Deutsche hit by €1.7 billion equity derivatives losses in Q4
The corporate banking and securities business sustained particularly heavy losses, with a negative €3.8 billion net revenue recorded for the quarter. Equity derivatives, equity proprietary and credit trading were the prime culprits, contributing to a negative €4.8 billion net revenue for sales and trading.
Equity derivatives losses reached €1.7 billion, attributed to managing structural risks around correlation, volatility and dividends. Equity proprietary trading racked up a deficit of €413 million due to widespread de-leveraging in the market, which reduced convertible values and increased basis risk.
Credit trading losses totalled €3.4 billion. Of this, €1 billion was related to credit proprietary trading, which incurred losses from exposure to the US automotive industry, spiralling corporate and convertible bond prices, and basis widening compared with the credit default swaps used to hedge them. Further mark-downs amounted to €1.7 billion, including €1.1 billion for reserves against monoline insurers and €244 million as provisions against residential mortgage-backed securities. Revenues in origination were one of the few profitable areas, with a year-on-year rise of 84% to €938 million.
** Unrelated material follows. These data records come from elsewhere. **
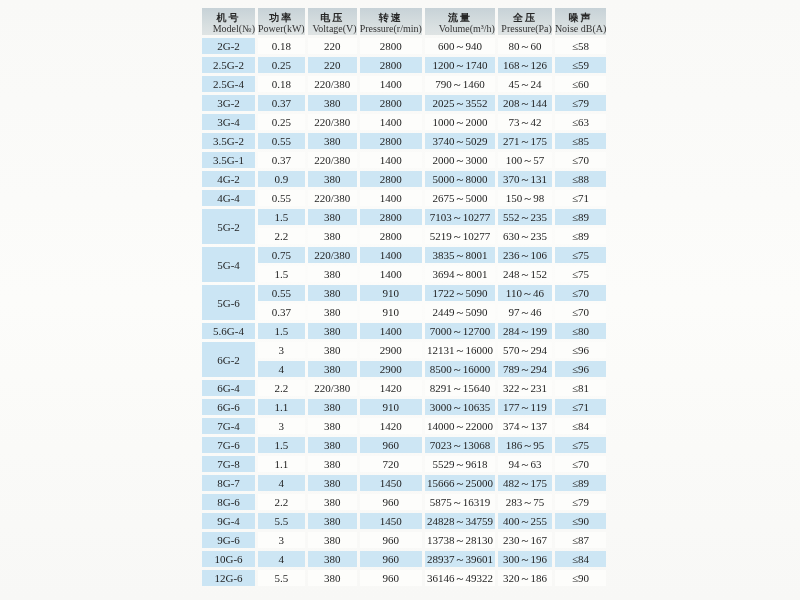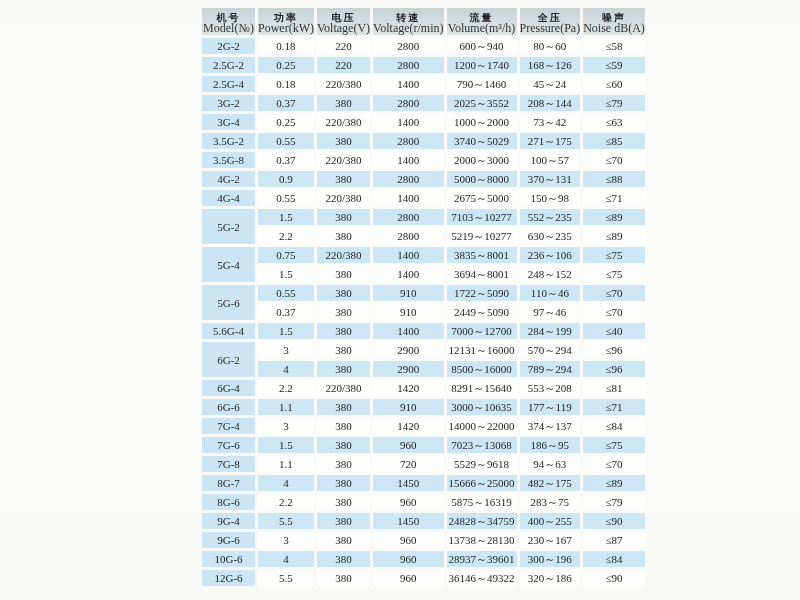--- a/index.html
+++ b/index.html
@@ -38,24 +38,25 @@
     font-weight:normal;
   }
   th .zh{
     font-size:10px;
     font-weight:bold;
     line-height:13px;
     letter-spacing:2px;
     color:#262626;
   }
   th .en{
-    font-size:12px;
+    font-size:10px;
     line-height:9px;
     color:#333;
     letter-spacing:0;
+    text-align:right;
   }
   td.model{
     background:#cbe5f4;
     margin-top:7px;
   }
   tr.even td.val{
     background:#cde6f4;
   }
   tr.odd td.val{
     background:#fdfdfb;
@@ -91,21 +92,21 @@
           <th>
             <div class="zh">功率</div>
             <div class="en">Power(kW)</div>
           </th>
           <th>
             <div class="zh">电压</div>
             <div class="en">Voltage(V)</div>
           </th>
           <th>
             <div class="zh">转速</div>
-            <div class="en">Voltage(r/min)</div>
+            <div class="en">Pressure(r/min)</div>
           </th>
           <th>
             <div class="zh">流量</div>
             <div class="en">Volume(m³/h)</div>
           </th>
           <th>
             <div class="zh">全压</div>
             <div class="en">Pressure(Pa)</div>
           </th>
           <th>
@@ -163,21 +164,21 @@
         <tr class="even">
           <td class="model">3.5G-2</td>
           <td class="val">0.55</td>
           <td class="val">380</td>
           <td class="val">2800</td>
           <td class="val">3740～5029</td>
           <td class="val">271～175</td>
           <td class="val">≤85</td>
         </tr>
         <tr class="odd">
-          <td class="model">3.5G-8</td>
+          <td class="model">3.5G-1</td>
           <td class="val">0.37</td>
           <td class="val">220/380</td>
           <td class="val">1400</td>
           <td class="val">2000～3000</td>
           <td class="val">100～57</td>
           <td class="val">≤70</td>
         </tr>
         <tr class="even">
           <td class="model">4G-2</td>
           <td class="val">0.9</td>
@@ -247,21 +248,21 @@
           <td class="val">97～46</td>
           <td class="val">≤70</td>
         </tr>
         <tr class="even">
           <td class="model">5.6G-4</td>
           <td class="val">1.5</td>
           <td class="val">380</td>
           <td class="val">1400</td>
           <td class="val">7000～12700</td>
           <td class="val">284～199</td>
-          <td class="val">≤40</td>
+          <td class="val">≤80</td>
         </tr>
         <tr class="odd">
           <td class="model" rowspan="2">6G-2</td>
           <td class="val">3</td>
           <td class="val">380</td>
           <td class="val">2900</td>
           <td class="val">12131～16000</td>
           <td class="val">570～294</td>
           <td class="val">≤96</td>
         </tr>
@@ -272,21 +273,21 @@
           <td class="val">8500～16000</td>
           <td class="val">789～294</td>
           <td class="val">≤96</td>
         </tr>
         <tr class="odd">
           <td class="model">6G-4</td>
           <td class="val">2.2</td>
           <td class="val">220/380</td>
           <td class="val">1420</td>
           <td class="val">8291～15640</td>
-          <td class="val">553～208</td>
+          <td class="val">322～231</td>
           <td class="val">≤81</td>
         </tr>
         <tr class="even">
           <td class="model">6G-6</td>
           <td class="val">1.1</td>
           <td class="val">380</td>
           <td class="val">910</td>
           <td class="val">3000～10635</td>
           <td class="val">177～119</td>
           <td class="val">≤71</td>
Provision for credit losses in Q4 was €591 million, 80% higher than Q4 2007, which included €185 million of loans reclassified under amendments to IAS 39, the International Financial Reporting Standards' rule detailing fair-value accounting.
Deutsche's other businesses maintained positive net revenues for the quarter. Private clients and asset management achieved net revenues of €2 billion, although this was a year-on-year decline of 22%. Meanwhile, global transaction banking recorded a year-on-year increase of 14%, with net revenues of €751 million.
The bank's Tier I capital ratio stood at 10.1% at the end of the quarter, down from 10.3% in Q3. Total assets rose to €2,202 billion from €2,062 billion in the previous quarter, while positive market values from derivatives increased from €727 billion to €1,224 billion as a result of market volatility and interest rate movements.
"We are very disappointed at our fourth-quarter result and at the consequent full-year net loss in 2008. Operating conditions were completely unprecedented, and exposed some weaknesses in our business model. We therefore are repositioning our platform in some core businesses," commented Josef Ackermann, chairman of the board at Deutsche Bank, in a statement. On January 14, Ackermann detailed the bank's retrenchment plans: "We have substantially reduced our exposures in leveraged finance, commercial real estate and other key credit market exposures, and expect no further material negative impact from these areas. We have scaled back or exited trading strategies most affected by market turbulence. We have significantly reduced trading assets, and thus reduced balance sheet leverage."